La vie politique est régie par un certain nombre de principes qui relèvent souvent du gros bon sens. De façon générale, un parti bien établi ne fera pas reposer sa relance sur une association avec un parti marginal. C'est une idée parfaitement idiote.

Est-ce que le Parti québécois ferait exception à la règle? Certainement pas. Le projet de signer un pacte électoral avec Québec solidaire pour unir les forces souverainistes, qui peut sembler attrayant, serait plutôt suicidaire en ne faisant qu'accélérer le processus de groupuscularisation qui mine déjà ce parti.

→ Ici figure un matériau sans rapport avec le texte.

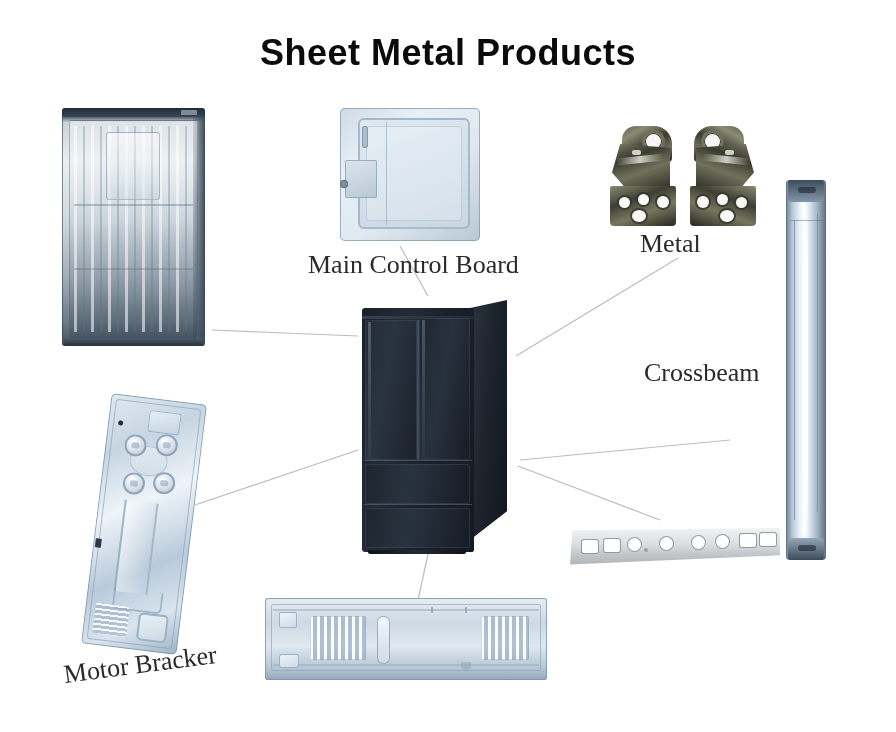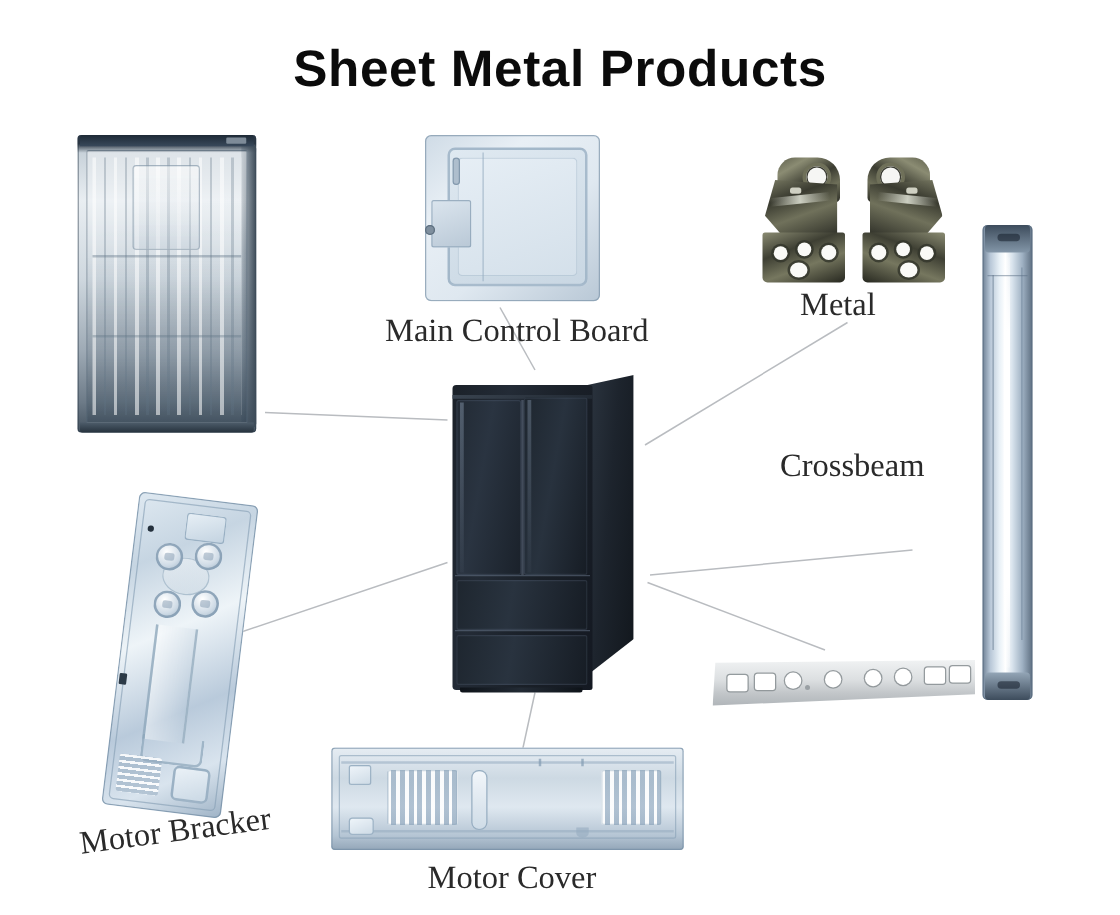--- a/index.html
+++ b/index.html
@@ -10,7 +10,7 @@
   
   #title{position:absolute;left:0;top:32px;width:896px;text-align:center;
          font-family:"Liberation Sans","DejaVu Sans",sans-serif;
-         font-weight:bold;font-size:41px;letter-spacing:0.5px;color:#0b0b0b;}
+         font-weight:bold;font-size:36px;letter-spacing:0.5px;color:#0b0b0b;}
 
   
   .lbl{position:absolute;color:#2a2a2a;white-space:nowrap;

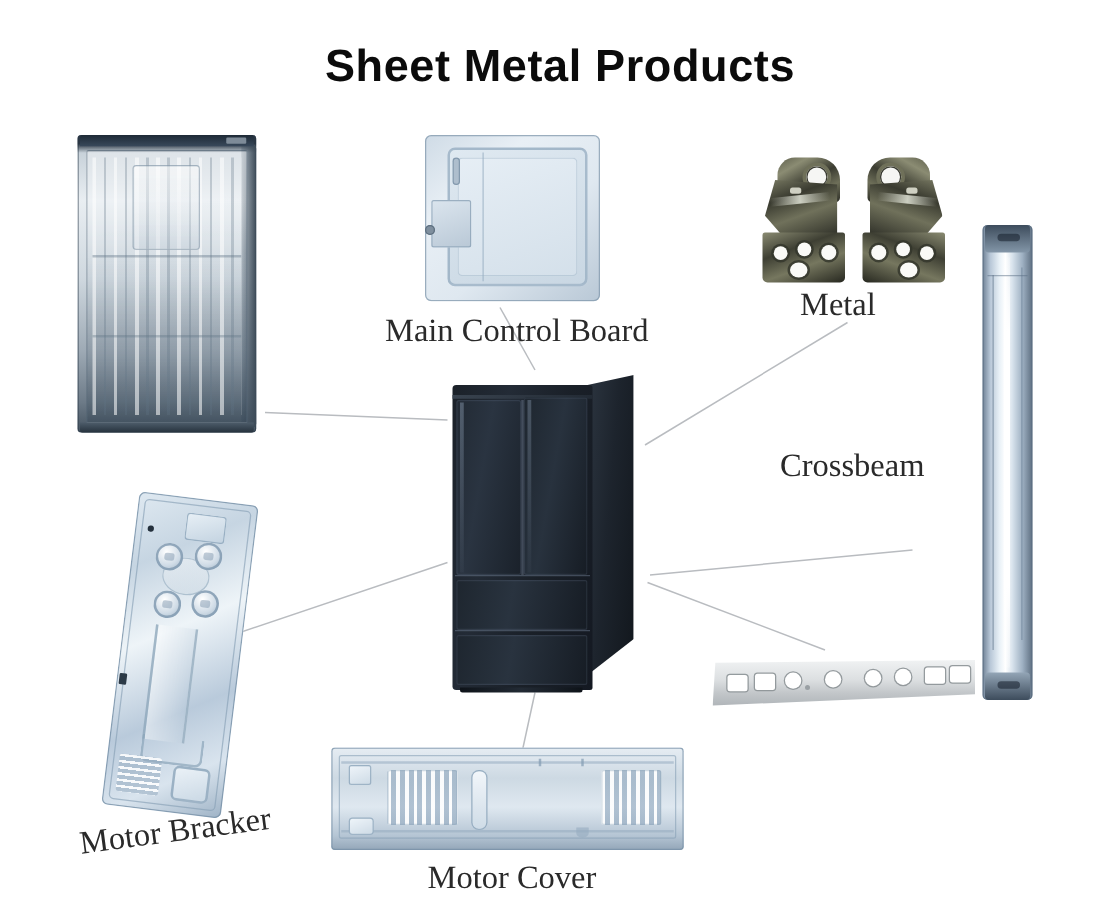--- a/index.html
+++ b/index.html
@@ -18,7 +18,7 @@
   #lbl-cabinet  {left:53px; top:352px;}
   #lbl-board    {left:308px;top:250px;}
   #lbl-hinge    {left:640px;top:229px;}
-  #lbl-crossbeam{left:624px;top:358px;}
+  #lbl-crossbeam{left:644px;top:358px;}
   #lbl-guided   {left:518px;top:575px;}
   #lbl-bracker  {left:64px; top:660px;transform:rotate(-7.5deg);transform-origin:left center;}
   #lbl-cover    {left:342px;top:687px;}

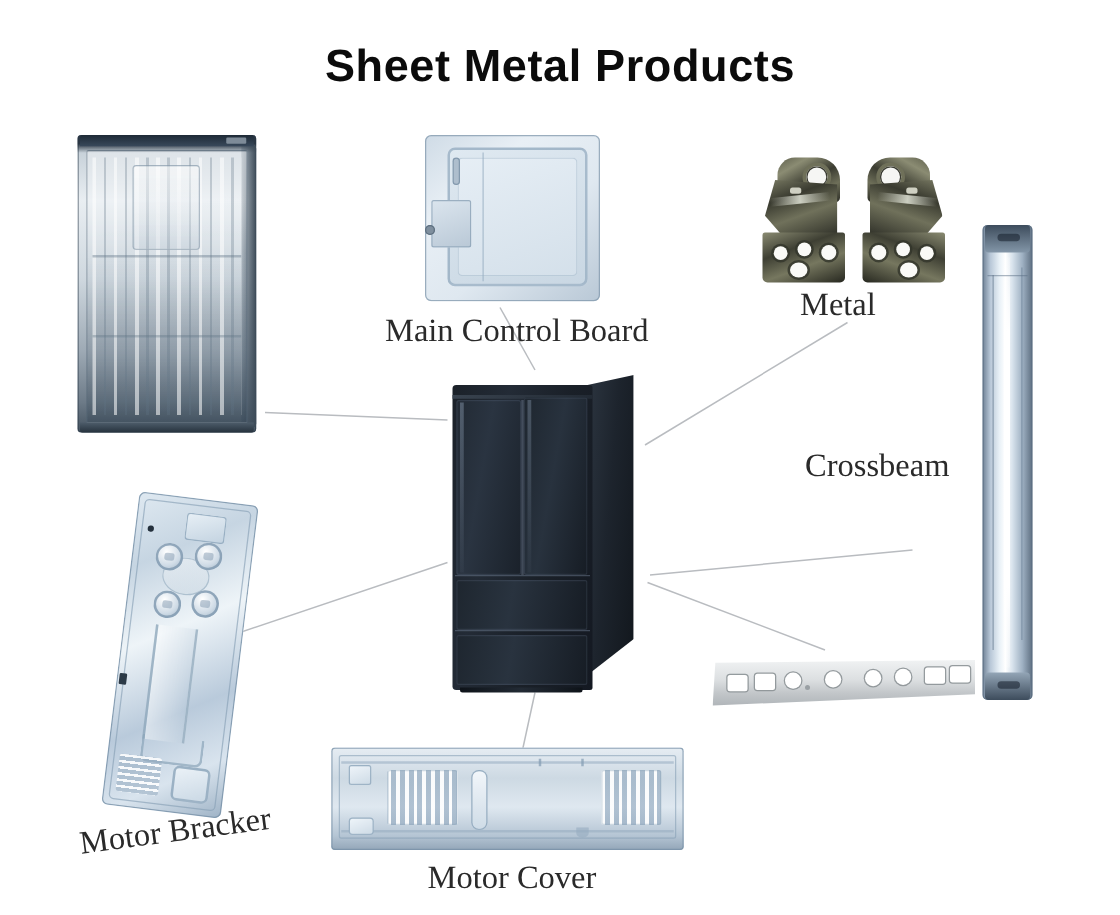--- a/index.html
+++ b/index.html
@@ -381,7 +381,6 @@
       <div class="bump"></div>
     </div>
   </div>
-  <div class="lbl" id="lbl-cover">Motor Cover</div>
 
   <div class="part" id="p-fridge">
     <div class="sidepanel"></div>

Le simple fait que cette idée puisse flotter dans l'air, que Pauline Marois ne l'écarte pas, que le député Bernard Drainville en fasse une planche de salut n'est qu'une autre manifestation de la crise qui agite le PQ. Au lieu de donner un énième souffle au Parti québécois, ce débat surréaliste ne fait qu'illustrer encore une fois son désarroi.

La perspective de cette alliance jouit d'un certain succès auprès des troupes péquistes pour une autre raison, et c'est que le parti s'est transformé depuis quelques années. Il a perdu des plumes, surtout au centre et à droite, notamment avec l'arrivée de la CAQ. Tant et si bien que le poids relatif des éléments de gauche s'est accru, plus ouverts, et parfois enthousiastes, à l'idée d'un rapprochement avec Québec solidaire.

Mais cette idée a un prix. Ce n'est pas qu'une simple décision mécanique qui se limite à des pactes de non-agression dans des comtés où les deux partis se nuisent mutuellement.

Québec solidaire n'est pas un vieux parti que l'on peut qualifier d'opportuniste. On y sent une certaine ouverture à un pacte avec le PQ, parce qu'il en serait le grand gagnant, en ce sens que cela pourrait lui permettre d'envoyer plus de députés à l'Assemblée nationale - ce qui, en passant, serait souhaitable au plan démocratique. Mais QS mettra sans doute des conditions et n'acceptera une alliance que si elle réunit des souverainistes progressistes.

Qu'est ce que cela signifierait pour le PQ? Accepter des négociations programmatiques, peut-être une déclaration commune. Dans tous les cas de figure, s'associer à un petit parti qui n'est pas social-démocrate, mais beaucoup plus à gauche que cela, clairement anticapitaliste, partisan des hausses d'impôt, des nationalisations massives et de la réduction significative de l'entreprise privée. Cela repositionnerait très clairement le PQ sur l'échiquier politique et le rendrait vulnérable, au grand plaisir de Jean Charest ou de François Legault.

Dans ses réflexions existentielles, le PQ, à force de se regarder le nombril, a tendance à se couper de la réalité. Les stratèges péquistes semblent avoir oublié quelque chose d'assez important. Et c'est qu'en démocratie, il y a des électeurs.

En partant, l'idée même d'une coalition de souverainistes consiste à mettre la souveraineté à l'avant-plan, avant les programmes et avant la formation d'un gouvernement compétent. Exactement ce qu'une forte majorité de Québécois ne veut pas. Ensuite, un pacte électoral signifie que des directions de partis décident de limiter le choix des citoyens en comptant sur le fait que ceux-ci vont suivre docilement.

Est-ce que les partisans de QS transféreraient avec enthousiasme leurs voix au PQ? Pas évident. Parce que l'attrait de ce petit parti est justement de ne pas être un vieux parti. Parce qu'il attire plus pour son projet de gauche que pour son appui à la souveraineté. Les appuis de QS sont en outre fragiles, comme le montre leur baisse dans les sondages depuis l'arrivée de la CAQ.

Quant aux gens qui ont voté pour le PQ de René Lévesque ou de Lucien Bouchard, vont-ils accepter de voter pour un militant anticapitaliste? Dans bien des cas, ce sera une bonne raison pour choisir François Legault.